Previously developed ingestible electronics typically use batteries that contain materials that, if leaked, are toxic to the human body. Other techniques, such as harvesting heat or vibrations from the surroundings, have been attempted.

However, most of these methods don’t produce enough consistent energy to power the sensors in the devices. The new type of power now used by the MIT/Womens Hospital team  by could offer a safer and lower-cost alternative to the traditional batteries now used to power such devices, the researchers say.

Powering ingestible systems longer

“We need to come up with ways to power these ingestible systems for a long time,” says Giovanni Traverso, a research affiliate at the Koch Institute for Integrative Cancer Research. “We see the GI tract as providing a really unique opportunity to house new systems for drug delivery and sensing, and fundamental to these systems is how they are powered.”

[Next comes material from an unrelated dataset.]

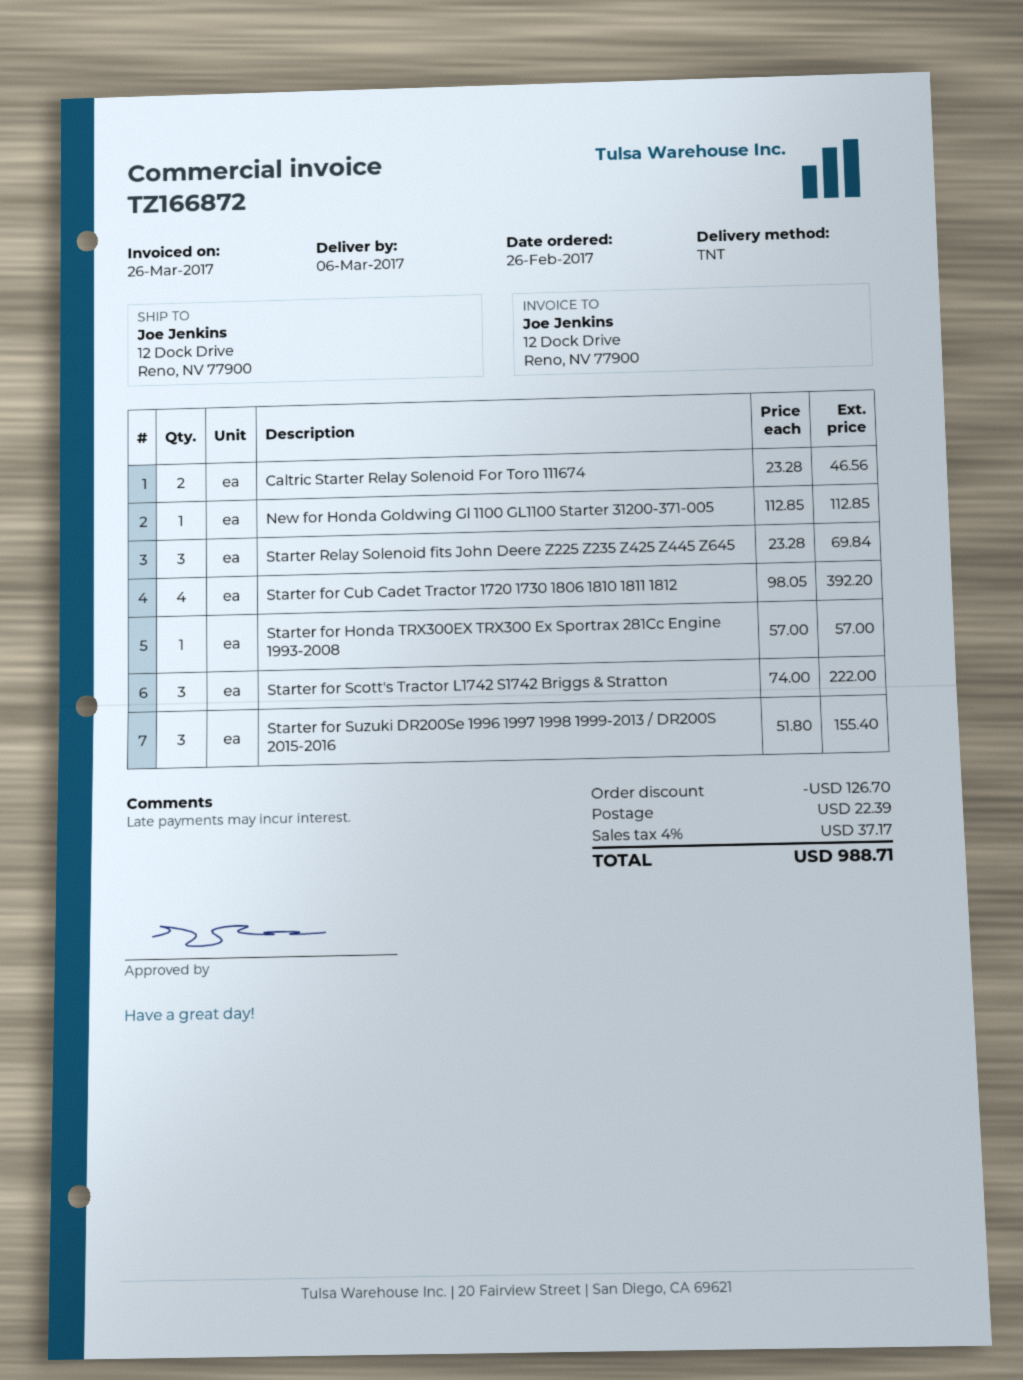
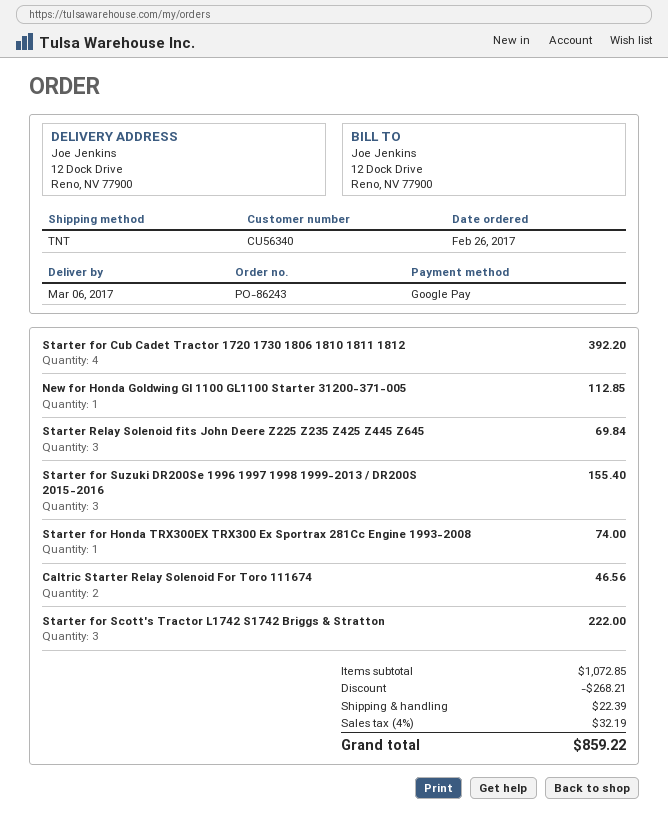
Starter for Honda TRX300EX TRX300 Ex Sportrax 281Cc Engine 1993-2008: 1 for 57.00 -> 1 for 74.00
discount: 126.70 -> 268.21
tax: 4% = 37.17 -> 4% = 32.19
total: 988.71 -> 859.22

Traverso,  also a gastroenterologist and biomedical engineer at Brigham and Women’s Hospital, is one of the senior authors of the study. The others are Robert Langer, the David H. Koch Institute Professor at MIT; and Anantha Chandrakasan, head of MIT’s Department of Electrical Engineering and Computer Science and the Vannevar Bush Professor of Electrical Engineering and Computer Science. MIT postdoc Phillip Nadeau is the lead author of the paper, which appears in the Feb. 6 issue of Nature Biomedical Engineering.

New generation of electronic pills

Traverso and Langer have previously built and tested many ingestible devices that can be used to sense physiological conditions such as temperature, heart rate, and breathing rate, or to deliver drugs to treat diseases such as malaria. “This work could lead to a new generation of electronic ingestible pills that could someday enable novel ways of monitoring patient health and/or treating disease,” Langer says.

These devices are usually powered by small batteries, but conventional batteries self-discharge over time and pose a possible safety risk. To overcome those disadvantages, Langer and Traverso worked with Nadeau and Chandrakasan, who specialize in developing low-power electronics. The research team took inspiration from a very simple type of voltaic cell known as a lemon battery, which consists of two electrodes — often a galvanized nail and a copper penny — stuck in a lemon. The citric acid in the lemon carries a small electric current between the two electrodes.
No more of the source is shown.